Downtown Sanford grew rapidly at first, a result of its short-lived status as the terminus of the R&A line. One account puts the 1871 population as high as 285, when the town swelled with railroad workers and would-be capitalists. Among the first buildings constructed in the town were the depot and depot agent's residence. The latter, better known as the Railroad House, stood on the north corner of Hawkins and Charlotte avenues across from another early building, Brown's Tavern. The first occupants of the house were depot agent W. T. Tucker, later Sanford's first mayor, and his wife, Inder Tucker, who conducted the Sanford Institute in the house "for the tuition of young ladies and small boys" from 1872 until the late 1890s. Aside from its educational function, the Institute instilled a modicum of gentility in the raw town. It also served a promotional purpose. An advertisement for the school assured prospective customers that "parents wishing to send their children to a quiet and healthy location cannot find a place more so than Sanford." The idyllic Sanford portrayed by the Tuckers bore little resemblance to the "straggling village, ugly, dirty and uninviting" recalled by others, with its muddy streets, groggeries, and contaminated wells.

After the initial flush of development, however, Sanford stagnated. When it was incorporated on February 11, 1874, the town's population had dwindled to 200. By 1880, the population had risen only slightly to 236 persons - 126 whites and 110 African Americans. Some blamed the town's failure to develop a stable community life on the ready availability of “spirituous liquors". Liquor sales were prohibited by the act of incorporation, but the problem persisted for years afterward.

Downtown Sanford was basically a working community of merchants, tradesmen, and laborers. The town fathers included Robert M. Brown, the postmaster and a leading merchant; George C. Newby, a physician and one of the town’s first commissioners; and Wilber C. Page, the proprietor of the town hotel. The Rev. Peter J. Klapp ministered to the town's spiritual needs, and Aurelia C. Weatherspoon, age nineteen, taught school. The town's businessmen included merchants Lodwick T. Brown, William T. Buchanan, John M. Stephens, and Thomas D. Watson; lawyer Thomas M. Cross; carpenters Henry A. Bland, Jack Miller, and David W. Womack; and gravestone maker George A. Davis. Wilber Page and his wife Fanny ran the Page Hotel, also known as the "Waffle House" for its house specialty. In 1899, the Page Hotel (which probably stood on South Moore Street) contained twenty-three rooms, “tastefully and cozily furnished" parlors, and a dining room table that could seat thirty diners. Downtown Sanford's early business life revolved around the Mclvers general store.

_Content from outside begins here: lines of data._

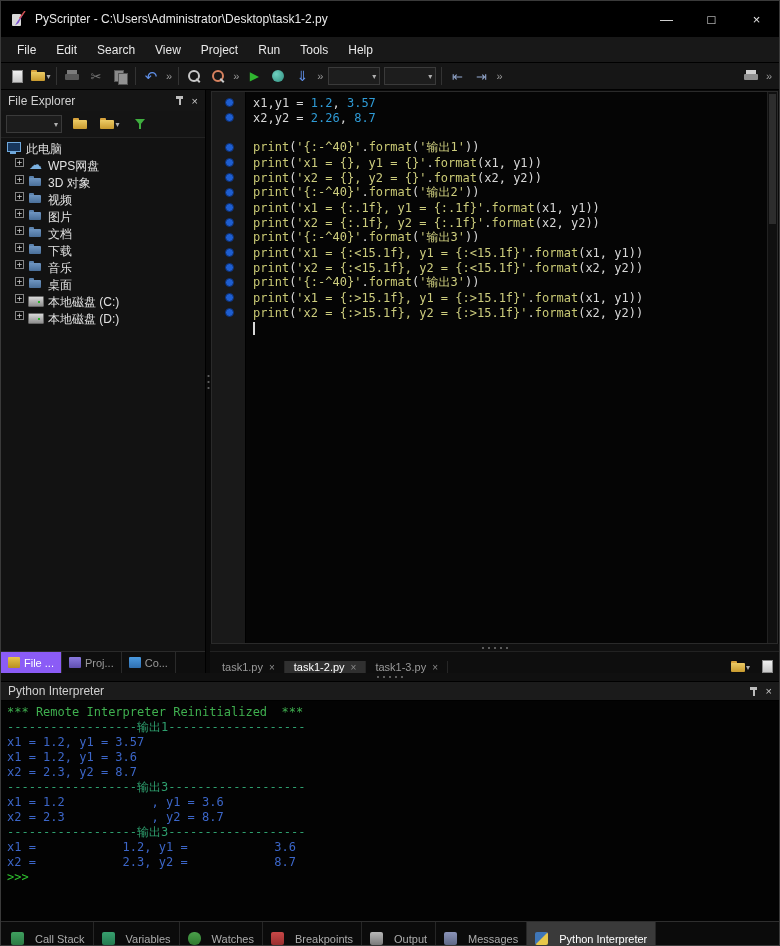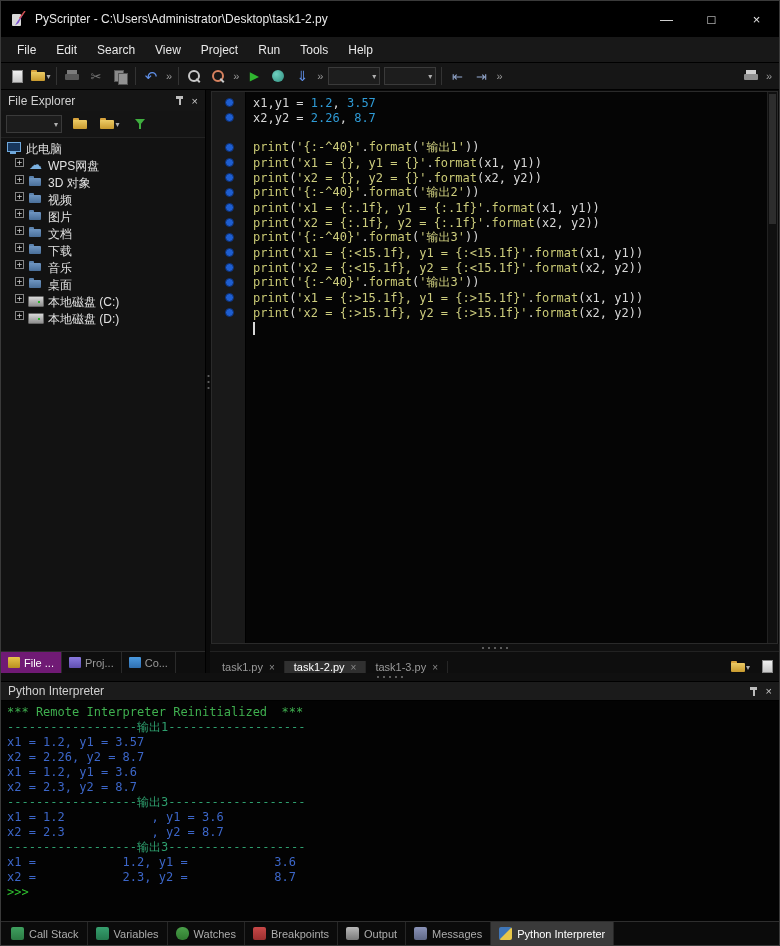--- a/index.html
+++ b/index.html
@@ -74,21 +74,21 @@
 .ti-cloud{color:#7ab0e0;font-size:13px;line-height:13px;text-align:center}
 .ti-folder::before{content:'';position:absolute;left:1px;top:1px;width:5px;height:3px;background:#5b82ad;border-radius:1px 1px 0 0}
 .ti-folder::after{content:'';position:absolute;left:1px;top:3px;width:12px;height:8px;background:linear-gradient(#6f96c2,#4a6f99);border-radius:1px}
 .ti-drive::before{content:'';position:absolute;left:0;top:2px;width:14px;height:9px;background:linear-gradient(#d8d8d8,#8f8f8f);border:1px solid #666;border-radius:1px}
 .ti-drive::after{content:'';position:absolute;right:3px;top:7px;width:2px;height:2px;background:#2fb52f}
 .tlabel{white-space:nowrap}
 
 
 .explorer-tabs{height:22px;background:#0e0e0e;display:flex;align-items:stretch;border-top:1px solid #2a2a2a;flex:none}
 .ex-tab{display:flex;align-items:center;gap:4px;padding:0 7px;font-size:11px;color:#9a9a9a;border-right:1px solid #2a2a2a}
-.ex-tab.active{background:#701a75;color:#fff}
+.ex-tab.active{background:#8b5cf6;color:#fff}
 .eti{width:12px;height:11px;flex:none;border-radius:1px}
 .et-file{background:linear-gradient(#e8c44a,#b89020)}
 .et-proj{background:linear-gradient(#8a7ae0,#5f4fb0)}
 .et-code{background:linear-gradient(#4a9ae0,#2f6fb0)}
 
 
 .vsplit{width:4px;background:#0a0a0a;display:flex;align-items:center;justify-content:center;flex:none}
 .vdots{width:3px;height:18px;background-image:radial-gradient(circle,#5c5c5c 1px,transparent 1.2px);background-size:3px 6px}
 
 
@@ -126,21 +126,21 @@
 .interp-header{height:20px;background:#1b1b1b;display:flex;align-items:center;padding:0 7px;color:#d0d0d0;font-size:12px;flex:none;border-top:1px solid #000;border-bottom:1px solid #000}
 .interp{flex:1;background:#030303;padding:4px 6px;overflow:hidden}
 .il{font-family:"DejaVu Sans Mono",monospace;font-size:12px;line-height:15px;white-space:pre}
 .il-sys{color:var(--interp-system,#3faf4f)}
 .il-sep{color:var(--interp-separator,#2e9f6e)}
 .il-val{color:var(--interp-output,#3c66c8)}
 .il-prompt{color:var(--interp-prompt,#2fc02f)}
 
 
 .bottom-bar{height:24px;background:#0b0b0b;border-top:1px solid #2e2e2e;display:flex;align-items:stretch;flex:none;padding-left:2px}
-.b-tab{display:flex;align-items:center;gap:5px;padding:0 8px;font-size:11px;color:#adadad;border-right:1px solid #262626}
+.b-tab{display:flex;align-items:flex-end;gap:11px;padding:0 8px;font-size:11px;color:#adadad;border-right:1px solid #262626}
 .b-tab.active{background:#3a3a3a;color:#fff}
 .bti{width:13px;height:13px;flex:none;border-radius:2px}
 .bt-callstack{background:linear-gradient(#3fa05f,#2c7a44)}
 .bt-variables{background:linear-gradient(#37a06f,#247a4f)}
 .bt-watches{background:linear-gradient(#4aa04a,#2f7a2f);border-radius:6px}
 .bt-breakpoints{background:linear-gradient(#c84848,#9a2f2f)}
 .bt-output{background:linear-gradient(#b8b8b8,#7a7a7a)}
 .bt-messages{background:linear-gradient(#8a93b8,#5f6886)}
 .bt-python{background:linear-gradient(135deg,#3f76b8 49%,#e8c84a 51%)}
 </style>
@@ -474,21 +474,20 @@
 
   <div class="interp-header">
     <span class="ph-title">Python Interpreter</span>
     <span class="pin"></span>
     <span class="hx">×</span>
   </div>
   <div class="interp">
       <div class="il il-sys">*** Remote Interpreter Reinitialized  ***</div>
       <div class="il il-sep">------------------输出1-------------------</div>
       <div class="il il-val">x1 = 1.2, y1 = 3.57</div>
-      <div class="il il-val">x2 = 2.26, y2 = 8.7</div>
       <div class="il il-val">x1 = 1.2, y1 = 3.6</div>
       <div class="il il-val">x2 = 2.3, y2 = 8.7</div>
       <div class="il il-sep">------------------输出3-------------------</div>
       <div class="il il-val">x1 = 1.2            , y1 = 3.6</div>
       <div class="il il-val">x2 = 2.3            , y2 = 8.7</div>
       <div class="il il-sep">------------------输出3-------------------</div>
       <div class="il il-val">x1 =            1.2, y1 =            3.6</div>
       <div class="il il-val">x2 =            2.3, y2 =            8.7</div>
       <div class="il il-prompt">&gt;&gt;&gt;</div>
     </div>

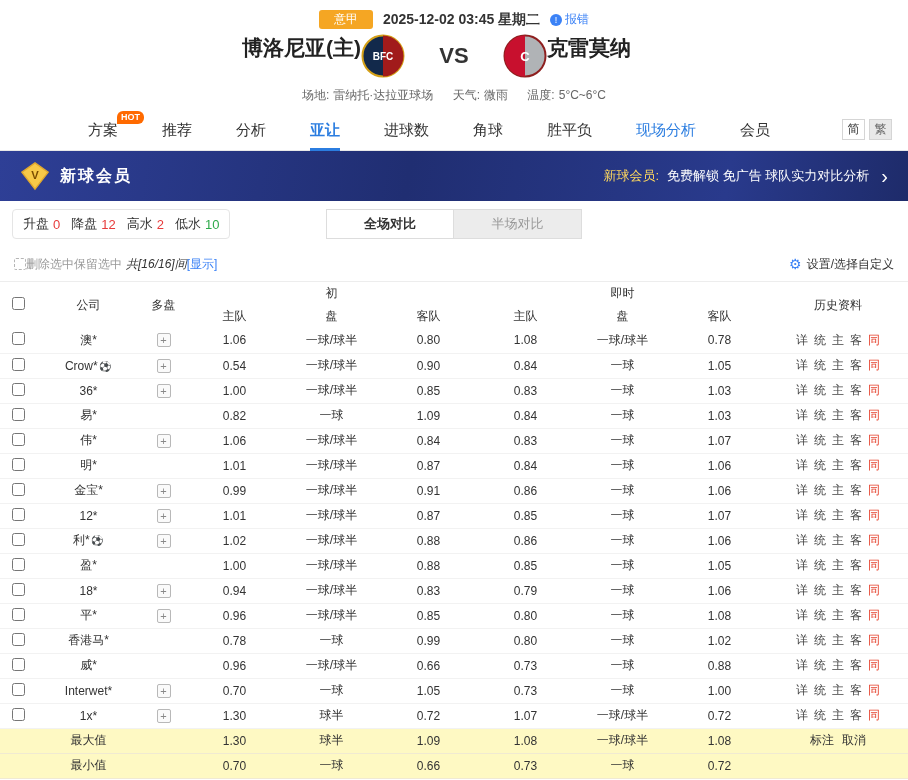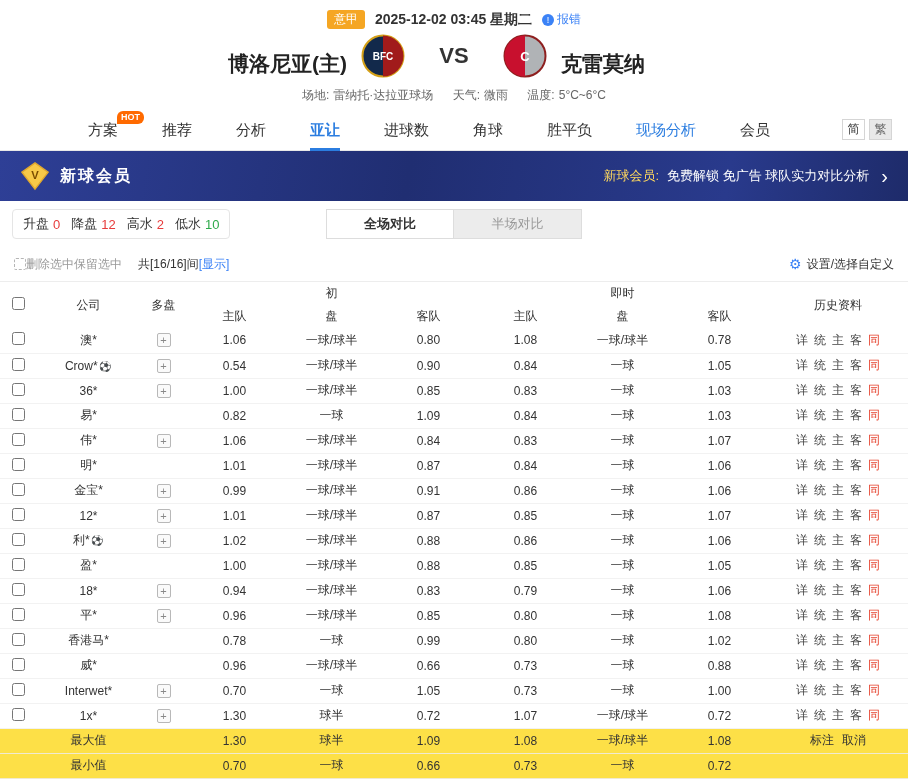--- a/index.html
+++ b/index.html
@@ -3,26 +3,26 @@
 <meta charset="utf-8">
 <style>
   * { box-sizing: border-box; margin: 0; padding: 0; }
   html,body { width:908px; height:780px; overflow:hidden; background:#fff;
     font-family:"Liberation Sans","DejaVu Sans",sans-serif; }
   a { text-decoration:none; cursor:pointer; }
 
   
   .match-header { height:108px; background:#fff; }
   .match-top { display:flex; justify-content:center; align-items:center; gap:10px; padding-top:10px; }
-  .league-badge { background:#f5a623; color:#fff; padding:1px 7px; border-radius:3px; font-size:12px; }
+  .league-badge { background:#f5a623; color:#fff; padding:1px 15px; border-radius:3px; font-size:12px; }
   .match-date { font-weight:bold; color:#333; font-size:14px; }
   .report-error { color:#3b82f6; font-size:12px; display:inline-flex; align-items:center; gap:3px; }
   .err-icon { width:12px; height:12px; border-radius:50%; background:#3b82f6; color:#fff; font-size:9px; line-height:12px; text-align:center; }
   .teams-row { display:flex; justify-content:center; align-items:center; margin-top:5px; }
-  .team { display:flex; align-items:flex-end; gap:14px; width:345px; }
+  .team { display:flex; align-items:flex-start; gap:0; width:345px; }
   .team.home { justify-content:flex-end; }
   .team.away { justify-content:flex-start; }
   .team-name { font-size:21px; font-weight:bold; color:#222; }
   .vs { width:98px; text-align:center; font-size:22px; font-weight:bold; color:#333; }
   .logo { width:44px; height:44px; display:block; }
   .match-info { text-align:center; font-size:12px; color:#666; margin-top:9px; }
   .match-info span { margin:0 2px; }
   .info-gap { margin-left:14px !important; }
 
   
@@ -54,36 +54,36 @@
   .stat-value.green { color:#2eaa4a; }
   .toggle-group { margin:0 auto; display:flex; }
   .toggle-btn { width:128px; height:30px; line-height:28px; text-align:center; font-size:13px; border:1px solid #ddd; cursor:pointer; }
   .toggle-btn.active { background:#fff; color:#333; font-weight:bold; }
   .toggle-btn.inactive { background:#ececec; color:#999; border-left:none; }
 
   
   .toolbar { height:35px; display:flex; align-items:center; padding:0 14px; border-bottom:1px solid #ededed; font-size:12px; color:#999; gap:0; }
   .select-icon { width:12px; height:12px; border:1px dashed #b5b5b5; display:inline-block; border-radius:2px; }
   .tool-link { color:#999; cursor:pointer; }
-  .tool-count { color:#333; margin-left:16px; }
+  .tool-count { color:#333; margin-left:4px;font-style:italic; }
   .tool-show { color:#3b82f6; cursor:pointer; }
   .toolbar-right { margin-left:auto; display:flex; align-items:center; gap:5px; color:#333; cursor:pointer; }
   .gear { color:#3b82f6; font-size:14px; }
 
   
   table { width:100%; border-collapse:collapse; table-layout:fixed; }
   thead th { font-weight:normal; font-size:12px; color:#333; height:23px; text-align:center; }
   tbody td { height:25px; font-size:12px; color:#333; text-align:center; border-bottom:1px solid #f2f2f2; white-space:nowrap; }
   input[type=checkbox] { width:13px; height:13px; cursor:pointer; }
   .company-name { cursor:pointer; color:#333; }
   .ball { font-size:10px; margin-left:2px; color:#222; }
   .multi-icon { display:inline-block; width:14px; height:14px; line-height:12px; border:1px solid #b8b8b8; border-radius:2px; color:#888; font-size:11px; cursor:pointer; background:#fafafa; }
   .hlink { margin:0 3px; color:#444; }
   .hlink.red { color:#e6432f; }
-  tr.extreme td { background:#fde047; border-bottom:1px solid #f0ead2; }
+  tr.extreme td { background:#fef9c3; border-bottom:1px solid #f0ead2; }
   .action-link { margin:2px 4px; color:#333; }
 </style>
 </head>
 <body>
 
 <div class="match-header">
   <div class="match-top">
     <span class="league-badge">意甲</span>
     <span class="match-date">2025-12-02 03:45 星期二</span>
     <a class="report-error">

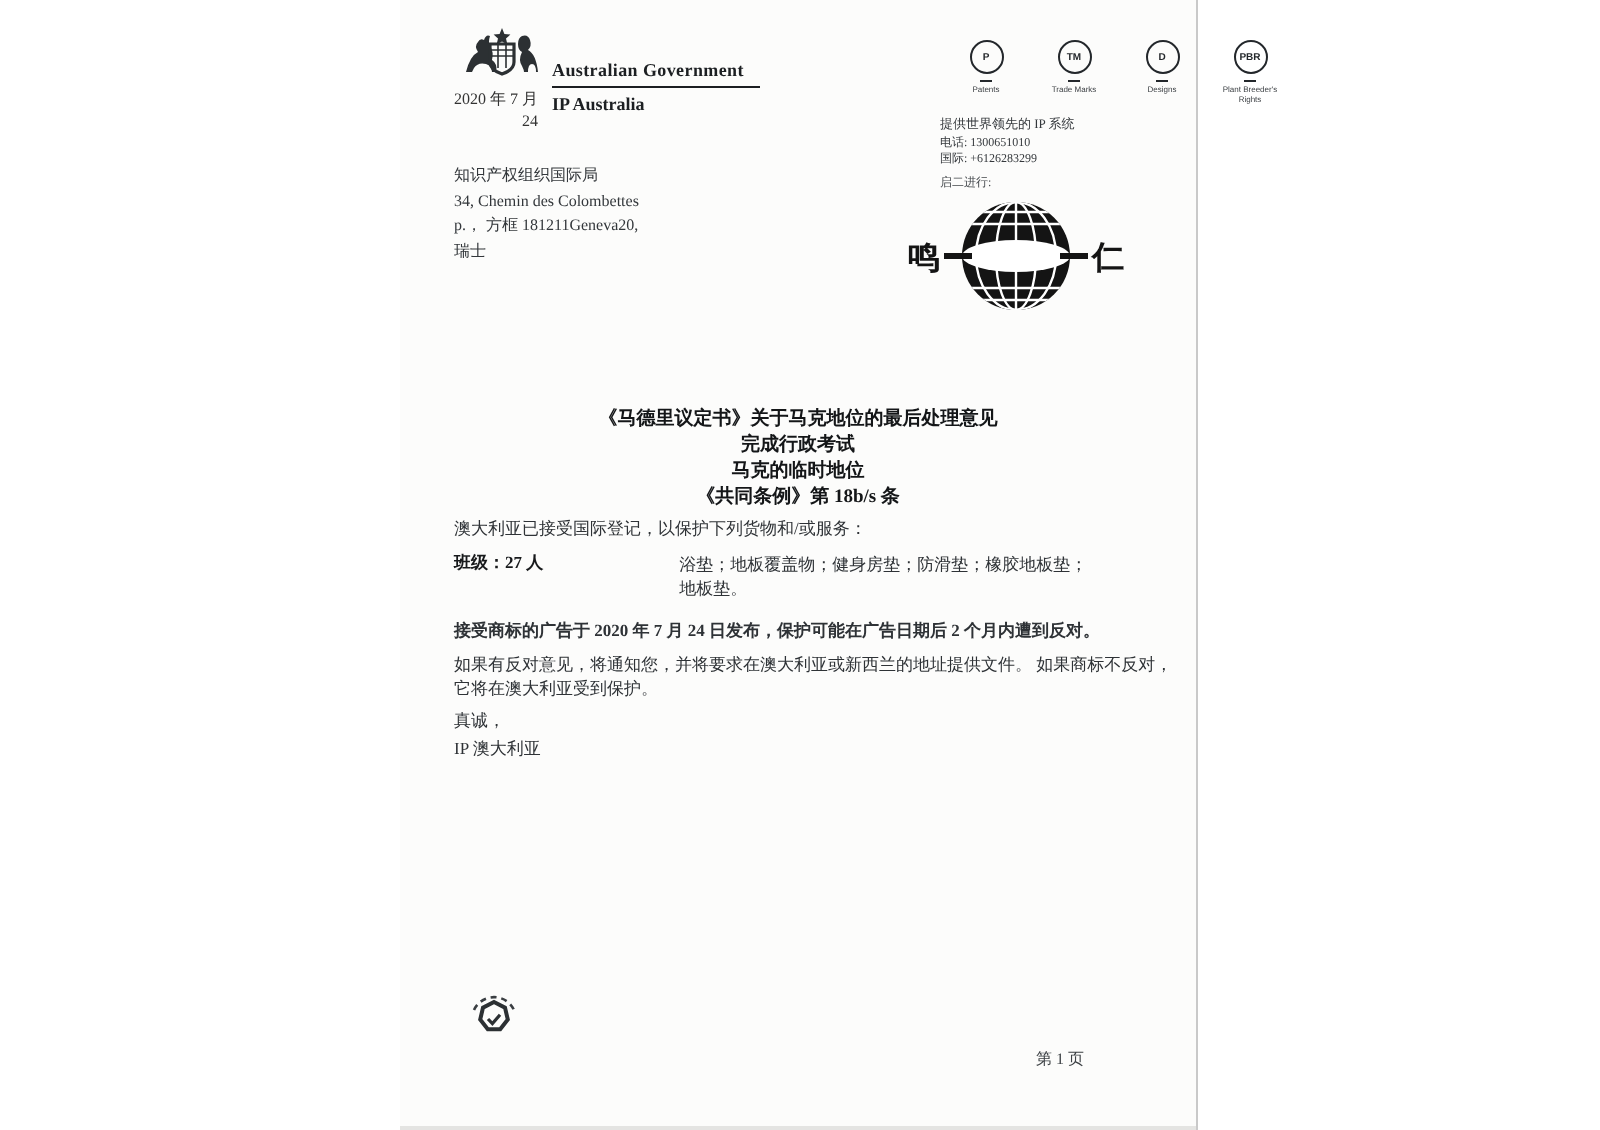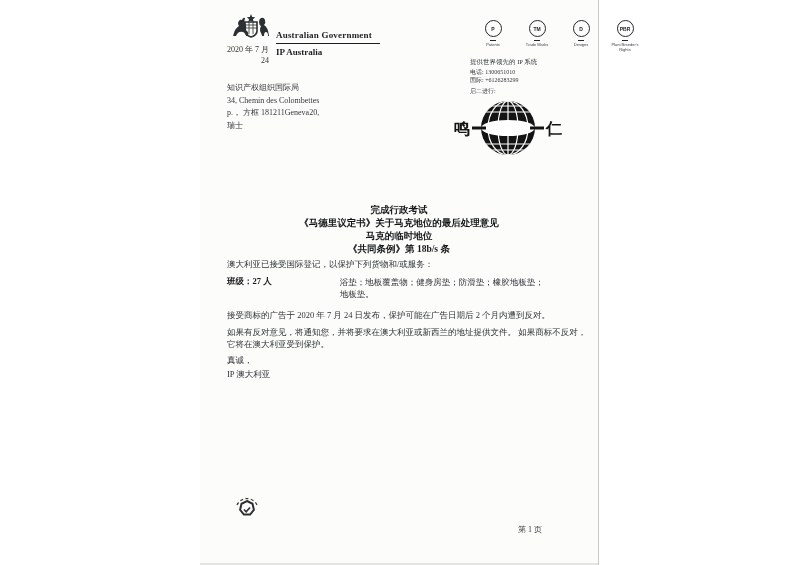--- a/index.html
+++ b/index.html
@@ -47,21 +47,21 @@
 
   
   .titleblock{position:absolute;left:0;top:204px;width:398px;text-align:center;
               font-size:9.5px;font-weight:bold;color:#141618;line-height:13px;}
 
   
   .body-intro{position:absolute;left:27px;top:259px;width:352px;font-size:8.5px;color:#2e3236;}
   .classrow{position:absolute;left:27px;top:276px;width:352px;display:flex;font-size:8.5px;color:#2e3236;gap:12px;}
   .classlabel{width:103px;font-weight:bold;color:#17191b;}
   .goods{width:245px;line-height:12px;}
-  .adpara{position:absolute;left:27px;top:310px;width:360px;font-size:8.5px;color:#2e3236;line-height:11.5px;}
+  .adpara{position:absolute;left:27px;top:310px;width:360px;font-size:8.5px;color:#2e3236;line-height:11.5px;font-weight:bold;}
   .opppara{position:absolute;left:27px;top:327px;width:363px;font-size:8.5px;color:#2e3236;line-height:11.5px;}
   .closing{position:absolute;left:27px;top:355px;font-size:8.5px;color:#2e3236;}
   .signature{position:absolute;left:27px;top:369px;font-size:8.5px;color:#2e3236;}
 
   
   .stamp{position:absolute;left:34px;top:496px;}
   .pagenum{position:absolute;left:318px;top:524px;font-size:8px;color:#3c4044;}
 </style>
 </head>
 <body>
@@ -153,22 +153,22 @@
 
     <div class="address">
       <div>知识产权组织国际局</div>
       <div>34, Chemin des Colombettes</div>
       <div>p.， 方框 181211Geneva20,</div>
       <div>瑞士</div>
     </div>
 
 
     <div class="titleblock">
+      <div>《马德里议定书》关于马克地位的最后处理意见</div>
       <div>完成行政考试</div>
-      <div>《马德里议定书》关于马克地位的最后处理意见</div>
       <div>马克的临时地位</div>
       <div>《共同条例》第 18b/s 条</div>
     </div>
 
     <div class="body-intro">澳大利亚已接受国际登记，以保护下列货物和/或服务：</div>
     <div class="classrow">
       <div class="classlabel">班级：27 人</div>
       <div class="goods">
         <div>浴垫；地板覆盖物；健身房垫；防滑垫；橡胶地板垫；</div>
         <div>地板垫。</div>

Although McIvers may not have been the town's first store, it was for many years Sanford's leading mercantile emporium, and the list of individuals associated with it reads like a roster of the principal merchants and landowners in the Sanford vicinity. The original store building, a "rough plank structure" on the south corner of Chatham and McIver streets, was established in 1873 by local planter M. Henry McIver and businessman D. H. Marsh. John D. McIver joined the business at an early date, and it may have been his cotton gin that operated in conjunction with the store in 1877. About 1883, the firm moved across McIver Street to a "large and beautiful Store house".

The construction of the Raleigh & Augusta line also had a tremendous impact on the expansion of the lumber industry, as lumber speculators descended on the southern Sandhills portion of the county buying up huge timber tracts. In 1883, a Raleigh newspaper declared that Moore County (which Lee County formed the eastern tip) "exports more dollars worth of natural products, perhaps than any other county in the state." Temporary lumber camps were established throughout the county; the remains of one survive today at the intersection of the Seaboard Coastline and Lower Moncure Road (SR 1002) near Blacknel.